▶ **Task objective**:
For the records below, reproduce exactly the line that contains "Head width | PC2: 3.00 -> 6.00" and all subsequent lines, with nothing left out and nothing added.

═══ Data for processing ═══

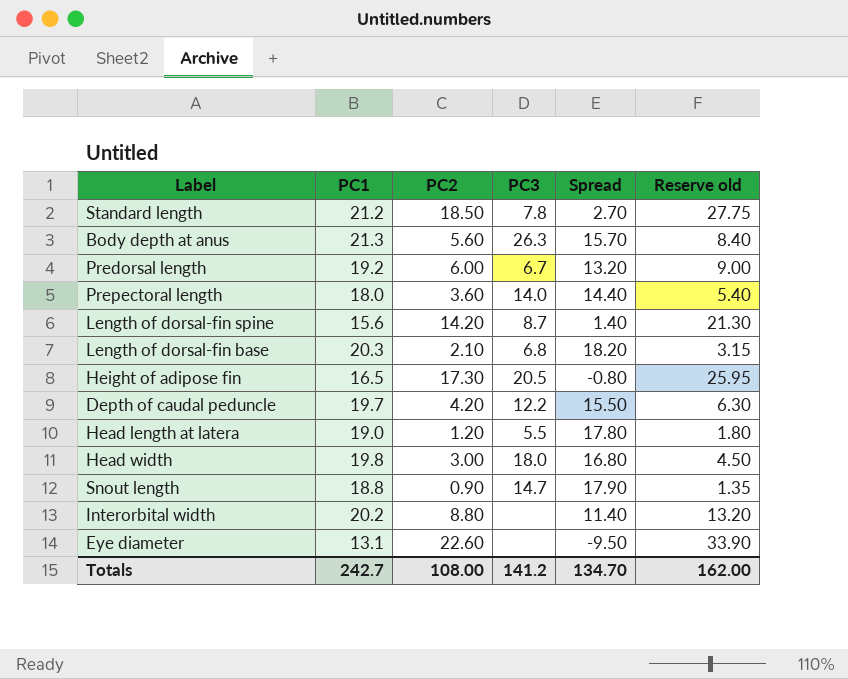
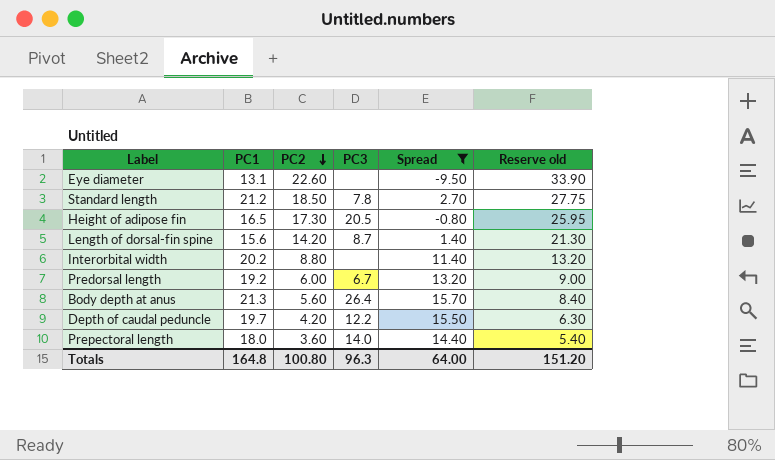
filter: none -> Spread <= 15.70
row order: none -> PC2 descending
Body depth at anus | PC3: 26.3 -> 26.4
Totals | PC1: 242.7 -> 164.8
Totals | PC2: 108.00 -> 100.80
Totals | PC3: 141.2 -> 96.3
Totals | Spread: 134.70 -> 64.00
Totals | Reserve old: 162.00 -> 151.20

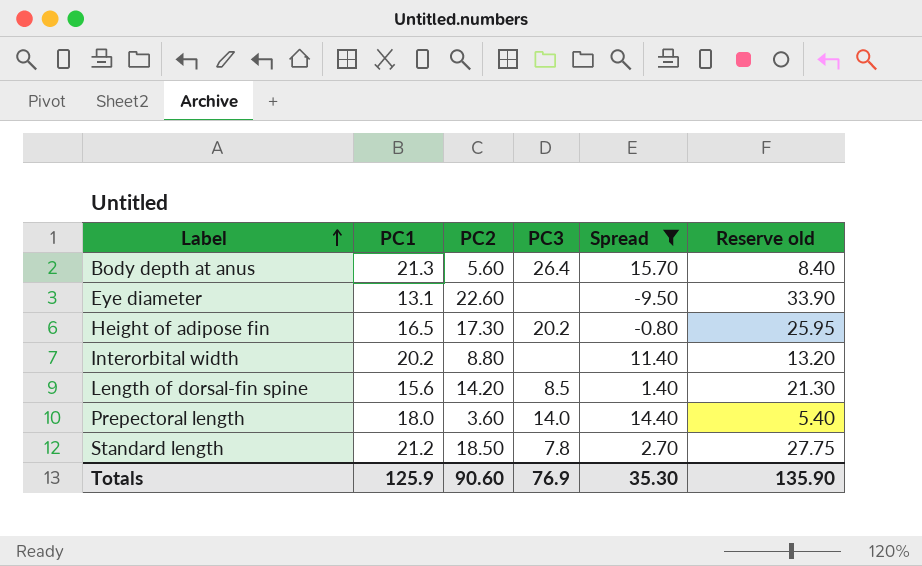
row order: PC2 descending -> Label ascending
row Predorsal length: 19.2 | 6.00 | 6.7 | 13.20 | 9.00 -> none
row Depth of caudal peduncle: 19.7 | 4.20 | 12.2 | 15.50 | 6.30 -> none
Height of adipose fin | PC3: 20.5 -> 20.2
Length of dorsal-fin spine | PC3: 8.7 -> 8.5
Totals | PC1: 164.8 -> 125.9
Totals | PC2: 100.80 -> 90.60
Totals | PC3: 96.3 -> 76.9
Totals | Spread: 64.00 -> 35.30
Totals | Reserve old: 151.20 -> 135.90

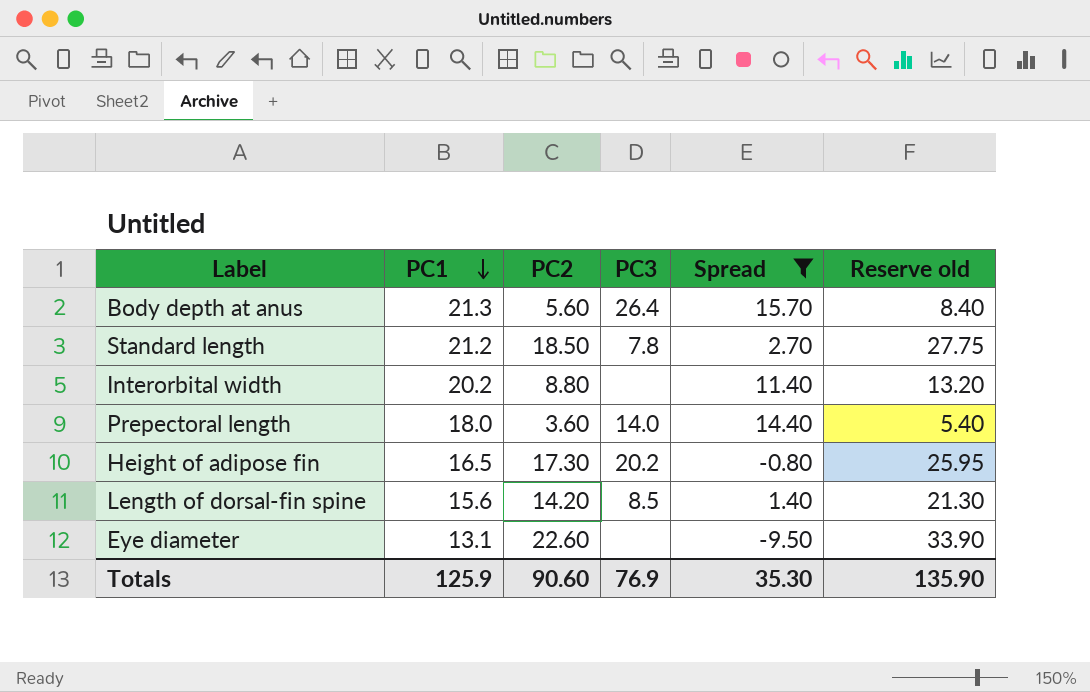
row order: Label ascending -> PC1 descending

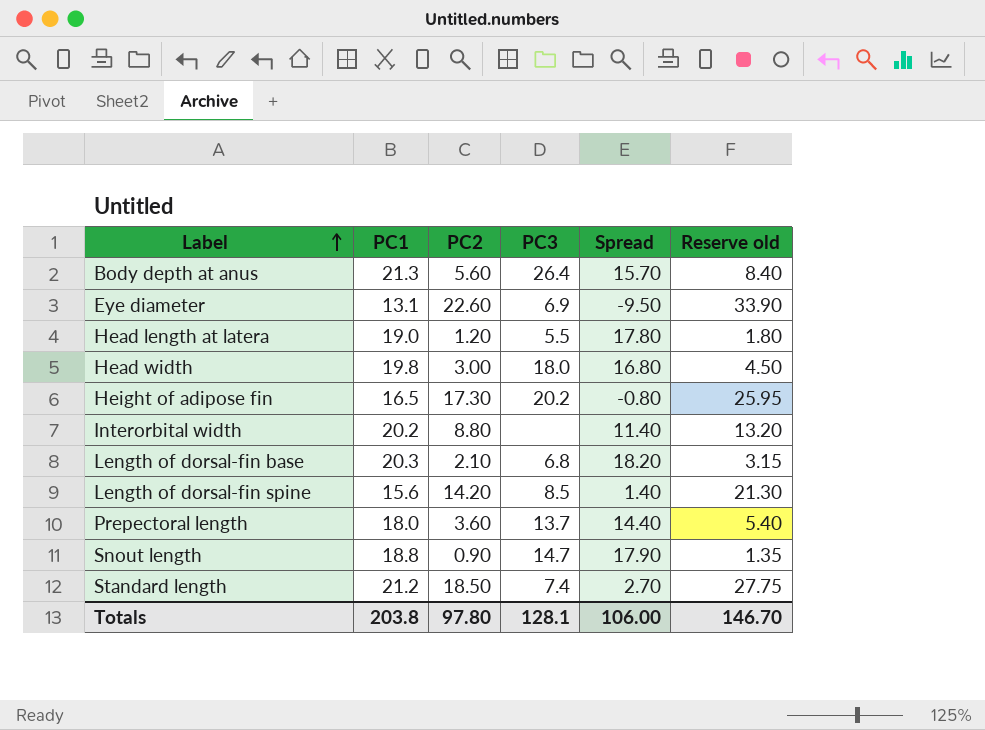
filter: Spread <= 15.70 -> none
row order: PC1 descending -> Label ascending
Eye diameter | PC3: none -> 6.9
Prepectoral length | PC3: 14.0 -> 13.7
Standard length | PC3: 7.8 -> 7.4
Totals | PC1: 125.9 -> 203.8
Totals | PC2: 90.60 -> 97.80
Totals | PC3: 76.9 -> 128.1
Totals | Spread: 35.30 -> 106.00
Totals | Reserve old: 135.90 -> 146.70

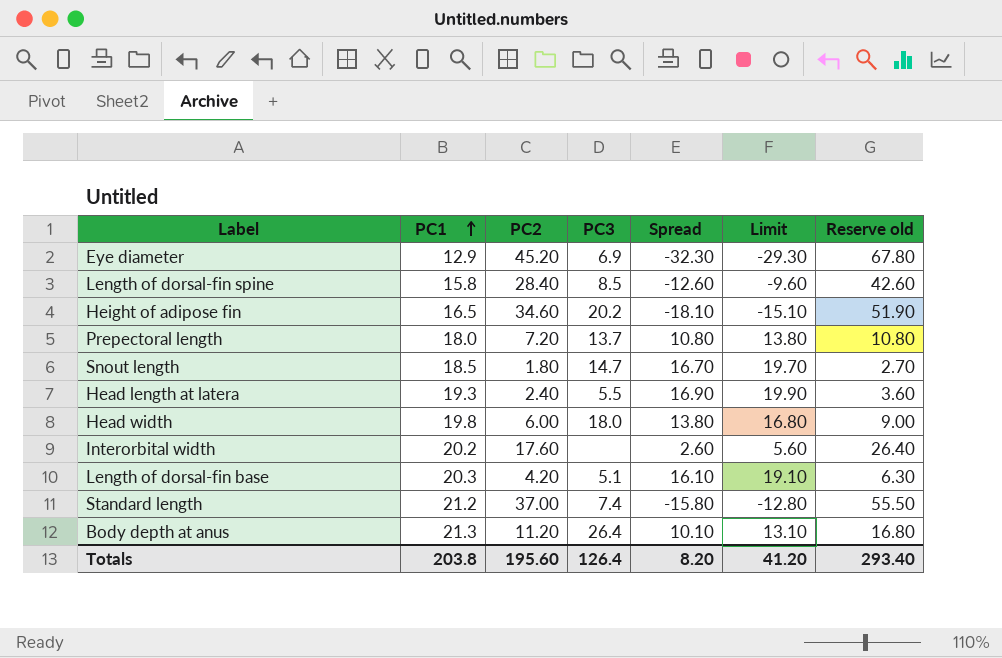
row order: Label ascending -> PC1 ascending
column Limit | formula: none -> [Spread] + 3
Eye diameter | PC1: 13.1 -> 12.9
Eye diameter | PC2: 22.60 -> 45.20
Eye diameter | Spread: -9.50 -> -32.30
Eye diameter | Reserve old: 33.90 -> 67.80
Length of dorsal-fin spine | PC1: 15.6 -> 15.8
Length of dorsal-fin spine | PC2: 14.20 -> 28.40
Length of dorsal-fin spine | Spread: 1.40 -> -12.60
Length of dorsal-fin spine | Reserve old: 21.30 -> 42.60
Height of adipose fin | PC2: 17.30 -> 34.60
Height of adipose fin | Spread: -0.80 -> -18.10
Height of adipose fin | Reserve old: 25.95 -> 51.90
Prepectoral length | PC2: 3.60 -> 7.20
Prepectoral length | Spread: 14.40 -> 10.80
Prepectoral length | Reserve old: 5.40 -> 10.80
Snout length | PC1: 18.8 -> 18.5
Snout length | PC2: 0.90 -> 1.80
Snout length | Spread: 17.90 -> 16.70
Snout length | Reserve old: 1.35 -> 2.70
Head length at latera | PC1: 19.0 -> 19.3
Head length at latera | PC2: 1.20 -> 2.40
Head length at latera | Spread: 17.80 -> 16.90
Head length at latera | Reserve old: 1.80 -> 3.60
Head width | PC2: 3.00 -> 6.00
Head width | Spread: 16.80 -> 13.80
Head width | Reserve old: 4.50 -> 9.00
Interorbital width | PC2: 8.80 -> 17.60
Interorbital width | Spread: 11.40 -> 2.60
Interorbital width | Reserve old: 13.20 -> 26.40
Length of dorsal-fin base | PC2: 2.10 -> 4.20
Length of dorsal-fin base | PC3: 6.8 -> 5.1
Length of dorsal-fin base | Spread: 18.20 -> 16.10
Length of dorsal-fin base | Reserve old: 3.15 -> 6.30
Standard length | PC2: 18.50 -> 37.00
Standard length | Spread: 2.70 -> -15.80
Standard length | Reserve old: 27.75 -> 55.50
Body depth at anus | PC2: 5.60 -> 11.20
Body depth at anus | Spread: 15.70 -> 10.10
Body depth at anus | Reserve old: 8.40 -> 16.80
Totals | PC2: 97.80 -> 195.60
Totals | PC3: 128.1 -> 126.4
Totals | Spread: 106.00 -> 8.20
Totals | Reserve old: 146.70 -> 293.40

═══

▶ **Solution to this task**:
Head width | PC2: 3.00 -> 6.00
Head width | Spread: 16.80 -> 13.80
Head width | Reserve old: 4.50 -> 9.00
Interorbital width | PC2: 8.80 -> 17.60
Interorbital width | Spread: 11.40 -> 2.60
Interorbital width | Reserve old: 13.20 -> 26.40
Length of dorsal-fin base | PC2: 2.10 -> 4.20
Length of dorsal-fin base | PC3: 6.8 -> 5.1
Length of dorsal-fin base | Spread: 18.20 -> 16.10
Length of dorsal-fin base | Reserve old: 3.15 -> 6.30
Standard length | PC2: 18.50 -> 37.00
Standard length | Spread: 2.70 -> -15.80
Standard length | Reserve old: 27.75 -> 55.50
Body depth at anus | PC2: 5.60 -> 11.20
Body depth at anus | Spread: 15.70 -> 10.10
Body depth at anus | Reserve old: 8.40 -> 16.80
Totals | PC2: 97.80 -> 195.60
Totals | PC3: 128.1 -> 126.4
Totals | Spread: 106.00 -> 8.20
Totals | Reserve old: 146.70 -> 293.40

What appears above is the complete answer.